Le National la veille proposait déjà un programme Tchaikovski/Chostakovitch mais comme on ne se lasse pas de ces deux compositeurs russes, il était évident de rempiler, en ce Vendredi 24 septembre 2021 à la Maison de la radio et de la musique, avec eux. Mais exit l'Orchestre National de France et place à l'Orchestre Philharmonique de Radio France, sous la direction de Mikko Franck, avec la violoncelliste Sol Gabetta pour interpréter le Concerto pour violoncelle n°2 du de Chostakovitch (la veille de son anniversaire). Puis, la célèbre Symphonie Pathétique de Tchaïkovski. Mais avant cela, et comme souvent dans les programmes du Philhar', une œuvre plus intimiste, à savoir Light and Darkness de Sofia Goubaïdoulina. Pièce pour orgue, inteprétée par l'organiste Lucile Dollat.

 

Poster du concert

Sofia Goubaïdoulina a eu comme professeur Nikolaï Peiko au conservatoire de Moscou, l'assistant de Chostakovitch. Et comme son aîné, elle a été confronté à des problèmes face au régime soviétique, notamment à cause de l'arrivée au pouvoir de Brejnev. D'une part en raison de sa musique, pas tellement dans les canons du réalisme socialiste, mais aussi probablement à cause de sa foi chrétienne qui était mal vue au sein du régime communiste. Light and Darkness a été composé en 1976, un an après la mort de Chostakovitch. Partition sans barre de mesure, ni d'indication métronomique, elle laisse une grande latitude à l'interprète. Et Lucile Dollat ne semble pas perdue devant la console de l'orgue qui surplombe les chœurs et la scène de l'auditorium. On déplorera cependant de la voir seulement de dos pendant qu'elle joue et malheureusement, elle n'a pas mis le pied sur la scène, de sorte que l'on ne l'a pas bien vue. Cependant, on l'a entendue, et très bien ! Quels bons choix de registrations privilégiant le chant. Dans un auditorium presque entièrement plongé dans le noir, on entre en vibration avec cette musique, faite d'arpèges, de grande virtuosité et qui exploite bien les capacités du bel orgue de la maison de la radio et de la musique.

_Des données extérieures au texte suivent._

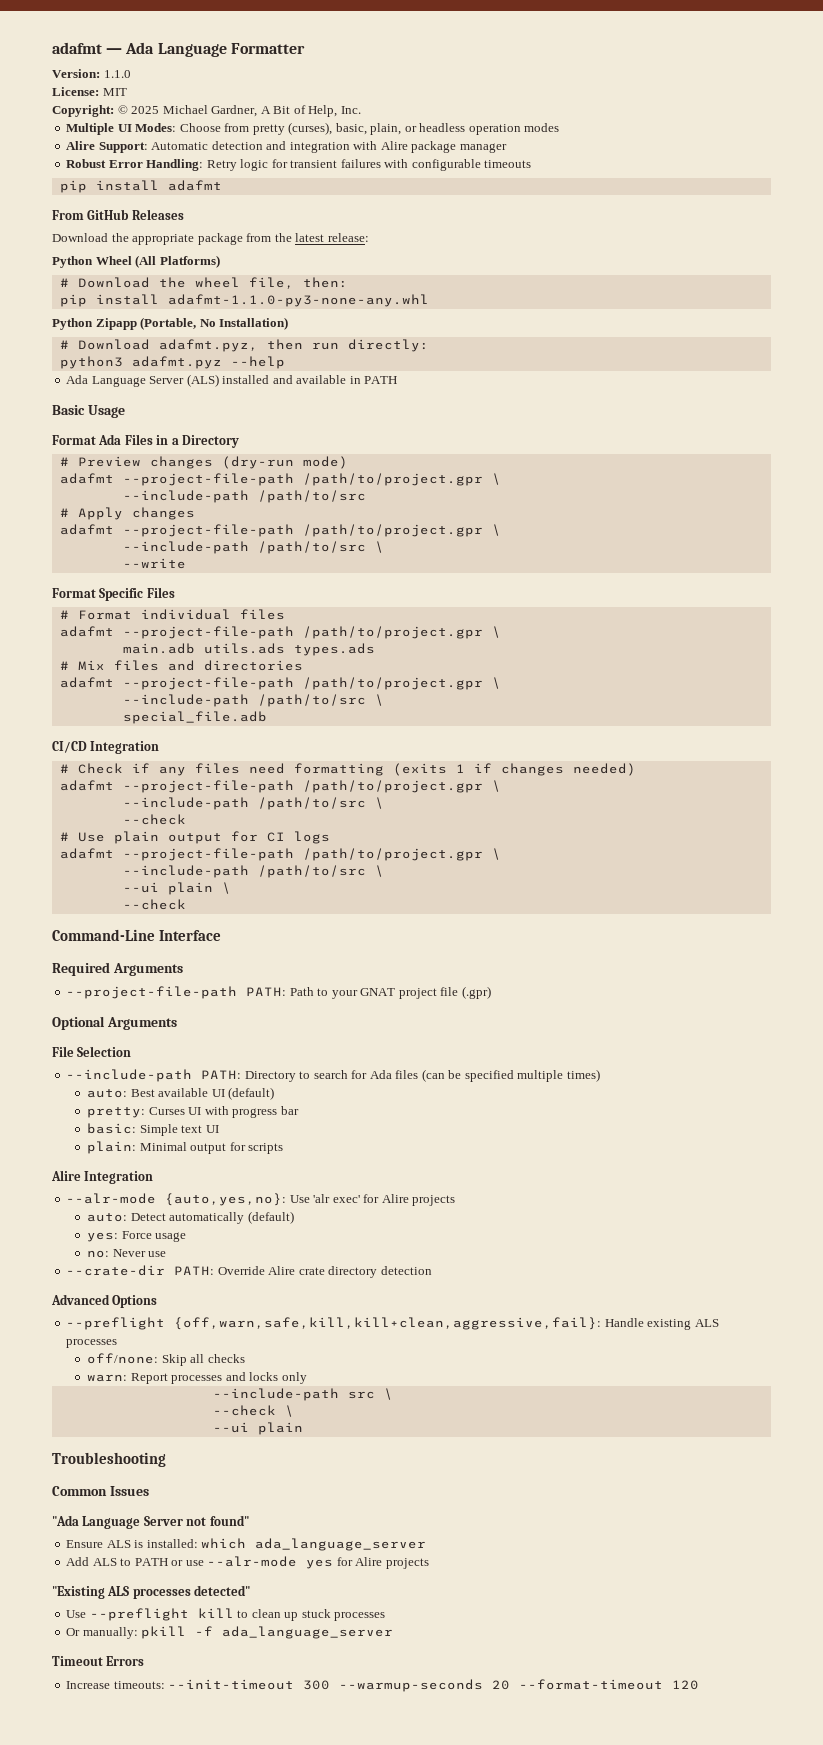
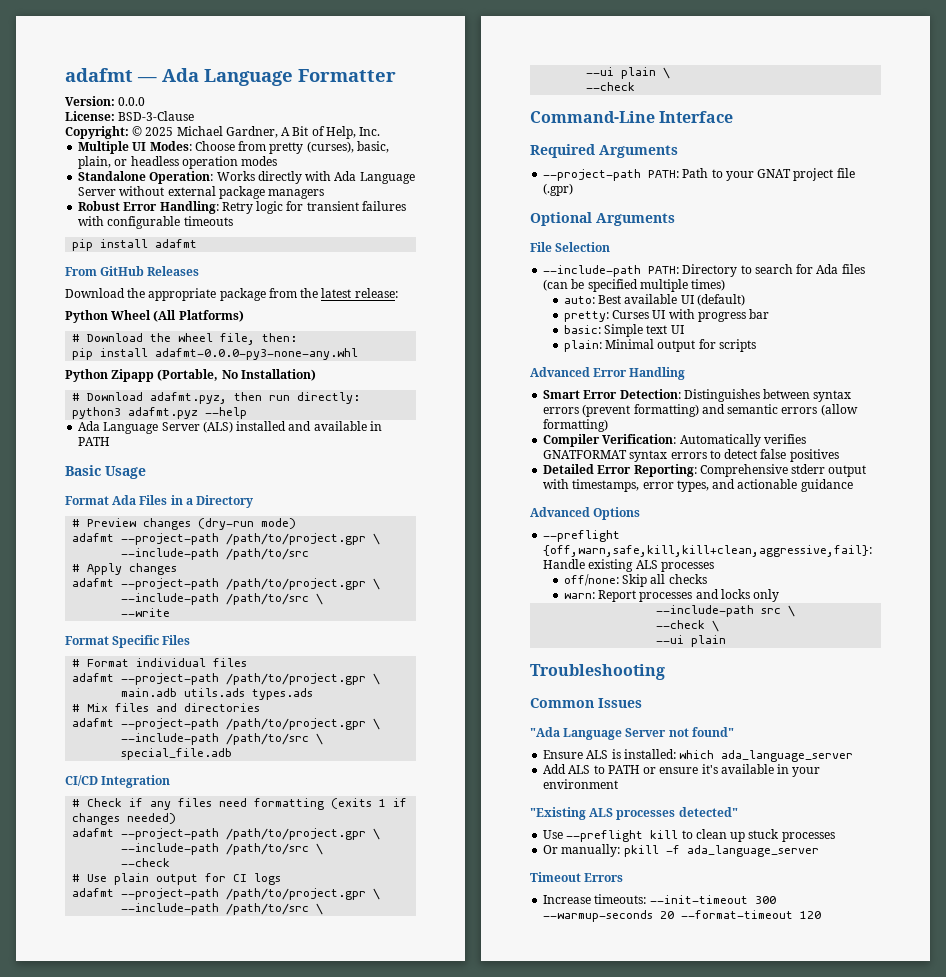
- Version: 1.1.0
+ Version: 0.0.0
- License: MIT
+ License: BSD-3-Clause
- Alire Support: Automatic detection and integration with Alire package manager
+ Standalone Operation: Works directly with Ada Language Server without external package managers
- pip install adafmt-1.1.0-py3-none-any.whl
+ pip install adafmt-0.0.0-py3-none-any.whl
  # Preview changes (dry-run mode)
- adafmt --project-file-path /path/to/project.gpr \
+ adafmt --project-path /path/to/project.gpr \
  # Apply changes
- adafmt --project-file-path /path/to/project.gpr \
+ adafmt --project-path /path/to/project.gpr \
  # Format individual files
- adafmt --project-file-path /path/to/project.gpr \
+ adafmt --project-path /path/to/project.gpr \
  # Mix files and directories
- adafmt --project-file-path /path/to/project.gpr \
+ adafmt --project-path /path/to/project.gpr \
  # Check if any files need formatting (exits 1 if changes needed)
- adafmt --project-file-path /path/to/project.gpr \
+ adafmt --project-path /path/to/project.gpr \
  # Use plain output for CI logs
- adafmt --project-file-path /path/to/project.gpr \
+ adafmt --project-path /path/to/project.gpr \
- --project-file-path PATH: Path to your GNAT project file (.gpr)
+ --project-path PATH: Path to your GNAT project file (.gpr)
- Alire Integration
- --alr-mode {auto,yes,no}: Use 'alr exec' for Alire projects
- auto: Detect automatically (default)
- yes: Force usage
- no: Never use
- --crate-dir PATH: Override Alire crate directory detection
+ Advanced Error Handling
+ Smart Error Detection: Distinguishes between syntax errors (prevent formatting) and semantic errors (allow formatting)
+ Compiler Verification: Automatically verifies GNATFORMAT syntax errors to detect false positives
+ Detailed Error Reporting: Comprehensive stderr output with timestamps, error types, and actionable guidance
- Add ALS to PATH or use --alr-mode yes for Alire projects
+ Add ALS to PATH or ensure it's available in your environment

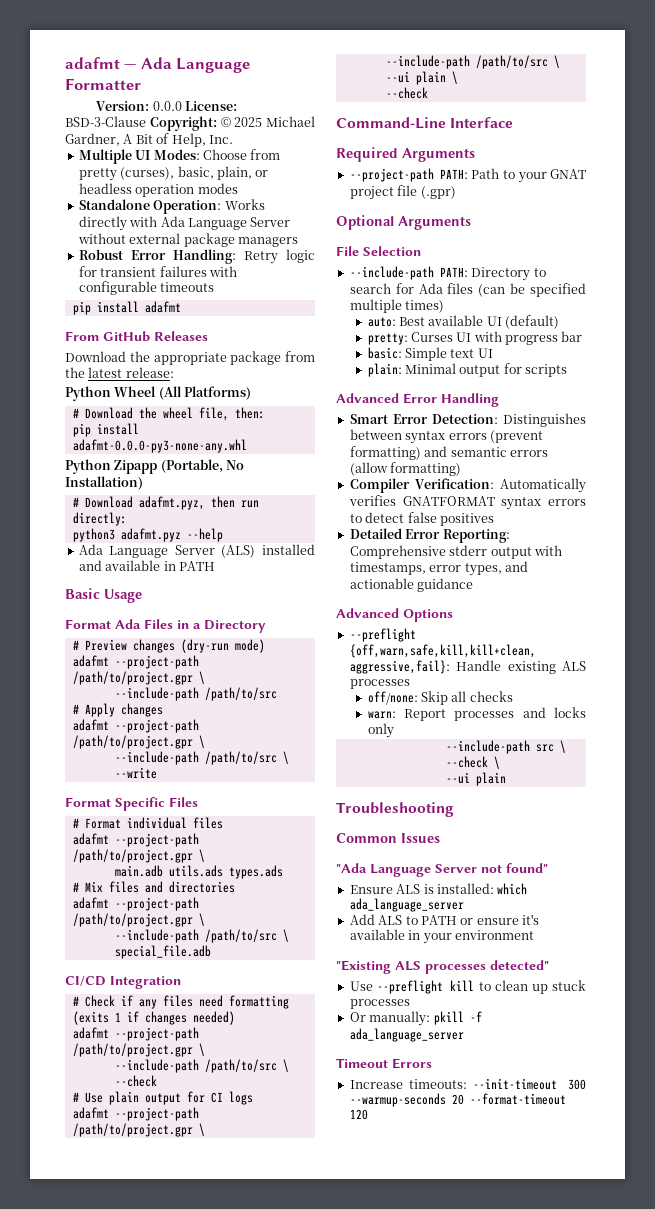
- Version: 0.0.0
- License: BSD-3-Clause
- Copyright: © 2025 Michael Gardner, A Bit of Help, Inc.
+ Version: 0.0.0 License: BSD-3-Clause Copyright: © 2025 Michael Gardner, A Bit of Help, Inc.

Le Concerto pour violoncelle n°2 de Dmitri Chostakovitch est définitivement moins trivial et drôle que le premier. Ecrit pour grand orchestre, il emploie pourtant peu le tutti. Composée à l'occasion des 60 ans du compositeur, cette partition est d'une richesse rare et d'une grande sophistication dans l'écriture. Le concerto s'ouvre par une phrase grave et méditative au violoncelle solo dans le premier mouvement noté Largo. Le jeu de Sol Gabetta est doux et bien phrasé, tout en simplicité et en subtilité. L'orchestre n'est pas en reste  avec des bois et cuivres très acides. Le deuxième mouvement noté Allegretto est un peu plus drôle et léger, le dialogue entre la petite harmonie et la soliste est plaisant, et comme dit précédemment, peu de tutti. Les différents pupitres de l'orchestre alternent avec brio, Mikko Franck dirigeant avec précision, notamment les cors qui amènent la transition vers le troisième et dernier mouvement encore noté Allegretto ! Ici, la riche section de percussions s'exprime pleinement avec entrain et humour. Et on apprécie une fois de plus l'expressivité de Sol Gabetta, surtout sur la longue note grave au violoncelle, sur fond de xylophone, qui ponctue la partition. Et que dire de ce bis, joué sans archet, entièrement en pizzicato. Le Caprice n°5 du méconnu Joseph Marie Clément Dall'Abaco remis ainsi au goût du jour par Sol Gabetta !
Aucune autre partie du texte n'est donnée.